> _TASK DETAILS_
Your answer must be a word-for-word copy of the data.

> _TASK MATERIAL_
Start of Block
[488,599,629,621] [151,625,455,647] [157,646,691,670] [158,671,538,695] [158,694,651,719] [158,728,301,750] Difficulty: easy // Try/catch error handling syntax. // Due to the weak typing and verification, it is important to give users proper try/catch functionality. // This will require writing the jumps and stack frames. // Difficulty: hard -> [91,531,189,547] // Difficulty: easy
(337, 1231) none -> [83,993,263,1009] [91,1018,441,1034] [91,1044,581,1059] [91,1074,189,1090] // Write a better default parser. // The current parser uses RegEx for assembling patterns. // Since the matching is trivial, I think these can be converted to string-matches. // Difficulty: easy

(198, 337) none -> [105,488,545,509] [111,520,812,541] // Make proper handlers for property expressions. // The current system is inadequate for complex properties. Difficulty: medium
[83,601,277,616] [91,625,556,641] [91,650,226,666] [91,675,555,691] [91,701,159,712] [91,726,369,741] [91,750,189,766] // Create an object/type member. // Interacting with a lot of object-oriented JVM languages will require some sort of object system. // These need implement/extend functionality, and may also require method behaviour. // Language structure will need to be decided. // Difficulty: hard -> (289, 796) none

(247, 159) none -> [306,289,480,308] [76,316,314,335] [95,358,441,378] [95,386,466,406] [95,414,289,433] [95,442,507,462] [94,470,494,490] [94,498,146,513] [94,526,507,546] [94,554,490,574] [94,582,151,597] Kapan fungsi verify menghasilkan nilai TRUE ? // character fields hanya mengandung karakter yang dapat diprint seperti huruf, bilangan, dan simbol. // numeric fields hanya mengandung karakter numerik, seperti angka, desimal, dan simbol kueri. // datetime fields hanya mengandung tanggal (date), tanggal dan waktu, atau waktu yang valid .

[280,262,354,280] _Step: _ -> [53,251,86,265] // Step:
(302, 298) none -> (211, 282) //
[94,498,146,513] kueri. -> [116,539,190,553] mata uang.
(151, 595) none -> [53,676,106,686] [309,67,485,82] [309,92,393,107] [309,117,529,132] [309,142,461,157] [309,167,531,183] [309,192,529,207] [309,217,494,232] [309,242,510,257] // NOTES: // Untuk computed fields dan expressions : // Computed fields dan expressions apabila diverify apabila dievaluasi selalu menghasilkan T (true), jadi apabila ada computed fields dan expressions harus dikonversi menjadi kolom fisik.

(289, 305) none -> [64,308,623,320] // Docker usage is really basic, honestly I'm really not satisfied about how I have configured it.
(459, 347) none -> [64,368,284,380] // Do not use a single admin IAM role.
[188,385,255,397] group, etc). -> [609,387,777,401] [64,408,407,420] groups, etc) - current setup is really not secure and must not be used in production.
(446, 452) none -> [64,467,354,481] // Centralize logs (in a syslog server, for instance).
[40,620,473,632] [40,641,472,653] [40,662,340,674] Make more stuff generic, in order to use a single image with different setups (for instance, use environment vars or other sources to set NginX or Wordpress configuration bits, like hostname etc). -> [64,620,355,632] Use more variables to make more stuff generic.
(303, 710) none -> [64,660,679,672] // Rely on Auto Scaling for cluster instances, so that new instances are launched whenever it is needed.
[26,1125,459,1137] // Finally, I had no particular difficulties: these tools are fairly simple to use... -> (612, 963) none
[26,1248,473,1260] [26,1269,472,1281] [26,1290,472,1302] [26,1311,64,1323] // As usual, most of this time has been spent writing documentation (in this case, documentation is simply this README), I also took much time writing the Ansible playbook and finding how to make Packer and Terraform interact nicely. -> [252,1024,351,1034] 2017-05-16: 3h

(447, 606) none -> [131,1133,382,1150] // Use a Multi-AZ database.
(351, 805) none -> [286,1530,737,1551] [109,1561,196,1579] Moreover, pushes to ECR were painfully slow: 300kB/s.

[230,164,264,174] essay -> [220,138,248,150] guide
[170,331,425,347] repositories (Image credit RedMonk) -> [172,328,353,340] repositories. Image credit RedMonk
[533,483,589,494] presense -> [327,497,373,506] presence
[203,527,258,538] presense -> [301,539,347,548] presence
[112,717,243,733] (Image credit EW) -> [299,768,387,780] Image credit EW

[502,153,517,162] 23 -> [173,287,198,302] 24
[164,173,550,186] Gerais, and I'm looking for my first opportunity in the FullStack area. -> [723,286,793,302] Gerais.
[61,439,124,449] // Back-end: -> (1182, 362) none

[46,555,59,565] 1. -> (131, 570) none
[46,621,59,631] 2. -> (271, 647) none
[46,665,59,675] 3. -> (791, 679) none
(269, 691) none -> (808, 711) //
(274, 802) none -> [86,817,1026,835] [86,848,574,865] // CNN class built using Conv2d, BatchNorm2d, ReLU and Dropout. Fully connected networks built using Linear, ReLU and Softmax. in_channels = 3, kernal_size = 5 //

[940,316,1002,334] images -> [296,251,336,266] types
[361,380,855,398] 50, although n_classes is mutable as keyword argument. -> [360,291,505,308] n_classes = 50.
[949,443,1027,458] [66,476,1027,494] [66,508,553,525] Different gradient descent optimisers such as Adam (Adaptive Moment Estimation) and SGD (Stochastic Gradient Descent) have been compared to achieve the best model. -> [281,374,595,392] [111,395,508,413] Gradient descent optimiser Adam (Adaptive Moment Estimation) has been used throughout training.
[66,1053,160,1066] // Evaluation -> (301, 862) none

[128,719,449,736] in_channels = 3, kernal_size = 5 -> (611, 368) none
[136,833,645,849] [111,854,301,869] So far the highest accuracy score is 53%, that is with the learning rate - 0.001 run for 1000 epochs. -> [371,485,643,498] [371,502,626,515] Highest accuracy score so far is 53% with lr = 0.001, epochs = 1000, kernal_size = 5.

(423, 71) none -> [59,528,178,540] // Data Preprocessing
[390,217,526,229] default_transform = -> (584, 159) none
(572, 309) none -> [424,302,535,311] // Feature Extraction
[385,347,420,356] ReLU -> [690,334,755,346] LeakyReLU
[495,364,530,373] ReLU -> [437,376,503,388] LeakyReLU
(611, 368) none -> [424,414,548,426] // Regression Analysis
End of Block
> _SOLUTION FOR THIS EXERCISE_
[488,599,629,621] [151,625,455,647] [157,646,691,670] [158,671,538,695] [158,694,651,719] [158,728,301,750] Difficulty: easy // Try/catch error handling syntax. // Due to the weak typing and verification, it is important to give users proper try/catch functionality. // This will require writing the jumps and stack frames. // Difficulty: hard -> [91,531,189,547] // Difficulty: easy
(337, 1231) none -> [83,993,263,1009] [91,1018,441,1034] [91,1044,581,1059] [91,1074,189,1090] // Write a better default parser. // The current parser uses RegEx for assembling patterns. // Since the matching is trivial, I think these can be converted to string-matches. // Difficulty: easy

(198, 337) none -> [105,488,545,509] [111,520,812,541] // Make proper handlers for property expressions. // The current system is inadequate for complex properties. Difficulty: medium
[83,601,277,616] [91,625,556,641] [91,650,226,666] [91,675,555,691] [91,701,159,712] [91,726,369,741] [91,750,189,766] // Create an object/type member. // Interacting with a lot of object-oriented JVM languages will require some sort of object system. // These need implement/extend functionality, and may also require method behaviour. // Language structure will need to be decided. // Difficulty: hard -> (289, 796) none

(247, 159) none -> [306,289,480,308] [76,316,314,335] [95,358,441,378] [95,386,466,406] [95,414,289,433] [95,442,507,462] [94,470,494,490] [94,498,146,513] [94,526,507,546] [94,554,490,574] [94,582,151,597] Kapan fungsi verify menghasilkan nilai TRUE ? // character fields hanya mengandung karakter yang dapat diprint seperti huruf, bilangan, dan simbol. // numeric fields hanya mengandung karakter numerik, seperti angka, desimal, dan simbol kueri. // datetime fields hanya mengandung tanggal (date), tanggal dan waktu, atau waktu yang valid .

[280,262,354,280] _Step: _ -> [53,251,86,265] // Step:
(302, 298) none -> (211, 282) //
[94,498,146,513] kueri. -> [116,539,190,553] mata uang.
(151, 595) none -> [53,676,106,686] [309,67,485,82] [309,92,393,107] [309,117,529,132] [309,142,461,157] [309,167,531,183] [309,192,529,207] [309,217,494,232] [309,242,510,257] // NOTES: // Untuk computed fields dan expressions : // Computed fields dan expressions apabila diverify apabila dievaluasi selalu menghasilkan T (true), jadi apabila ada computed fields dan expressions harus dikonversi menjadi kolom fisik.

(289, 305) none -> [64,308,623,320] // Docker usage is really basic, honestly I'm really not satisfied about how I have configured it.
(459, 347) none -> [64,368,284,380] // Do not use a single admin IAM role.
[188,385,255,397] group, etc). -> [609,387,777,401] [64,408,407,420] groups, etc) - current setup is really not secure and must not be used in production.
(446, 452) none -> [64,467,354,481] // Centralize logs (in a syslog server, for instance).
[40,620,473,632] [40,641,472,653] [40,662,340,674] Make more stuff generic, in order to use a single image with different setups (for instance, use environment vars or other sources to set NginX or Wordpress configuration bits, like hostname etc). -> [64,620,355,632] Use more variables to make more stuff generic.
(303, 710) none -> [64,660,679,672] // Rely on Auto Scaling for cluster instances, so that new instances are launched whenever it is needed.
[26,1125,459,1137] // Finally, I had no particular difficulties: these tools are fairly simple to use... -> (612, 963) none
[26,1248,473,1260] [26,1269,472,1281] [26,1290,472,1302] [26,1311,64,1323] // As usual, most of this time has been spent writing documentation (in this case, documentation is simply this README), I also took much time writing the Ansible playbook and finding how to make Packer and Terraform interact nicely. -> [252,1024,351,1034] 2017-05-16: 3h

(447, 606) none -> [131,1133,382,1150] // Use a Multi-AZ database.
(351, 805) none -> [286,1530,737,1551] [109,1561,196,1579] Moreover, pushes to ECR were painfully slow: 300kB/s.

[230,164,264,174] essay -> [220,138,248,150] guide
[170,331,425,347] repositories (Image credit RedMonk) -> [172,328,353,340] repositories. Image credit RedMonk
[533,483,589,494] presense -> [327,497,373,506] presence
[203,527,258,538] presense -> [301,539,347,548] presence
[112,717,243,733] (Image credit EW) -> [299,768,387,780] Image credit EW

[502,153,517,162] 23 -> [173,287,198,302] 24
[164,173,550,186] Gerais, and I'm looking for my first opportunity in the FullStack area. -> [723,286,793,302] Gerais.
[61,439,124,449] // Back-end: -> (1182, 362) none

[46,555,59,565] 1. -> (131, 570) none
[46,621,59,631] 2. -> (271, 647) none
[46,665,59,675] 3. -> (791, 679) none
(269, 691) none -> (808, 711) //
(274, 802) none -> [86,817,1026,835] [86,848,574,865] // CNN class built using Conv2d, BatchNorm2d, ReLU and Dropout. Fully connected networks built using Linear, ReLU and Softmax. in_channels = 3, kernal_size = 5 //

[940,316,1002,334] images -> [296,251,336,266] types
[361,380,855,398] 50, although n_classes is mutable as keyword argument. -> [360,291,505,308] n_classes = 50.
[949,443,1027,458] [66,476,1027,494] [66,508,553,525] Different gradient descent optimisers such as Adam (Adaptive Moment Estimation) and SGD (Stochastic Gradient Descent) have been compared to achieve the best model. -> [281,374,595,392] [111,395,508,413] Gradient descent optimiser Adam (Adaptive Moment Estimation) has been used throughout training.
[66,1053,160,1066] // Evaluation -> (301, 862) none

[128,719,449,736] in_channels = 3, kernal_size = 5 -> (611, 368) none
[136,833,645,849] [111,854,301,869] So far the highest accuracy score is 53%, that is with the learning rate - 0.001 run for 1000 epochs. -> [371,485,643,498] [371,502,626,515] Highest accuracy score so far is 53% with lr = 0.001, epochs = 1000, kernal_size = 5.

(423, 71) none -> [59,528,178,540] // Data Preprocessing
[390,217,526,229] default_transform = -> (584, 159) none
(572, 309) none -> [424,302,535,311] // Feature Extraction
[385,347,420,356] ReLU -> [690,334,755,346] LeakyReLU
[495,364,530,373] ReLU -> [437,376,503,388] LeakyReLU
(611, 368) none -> [424,414,548,426] // Regression Analysis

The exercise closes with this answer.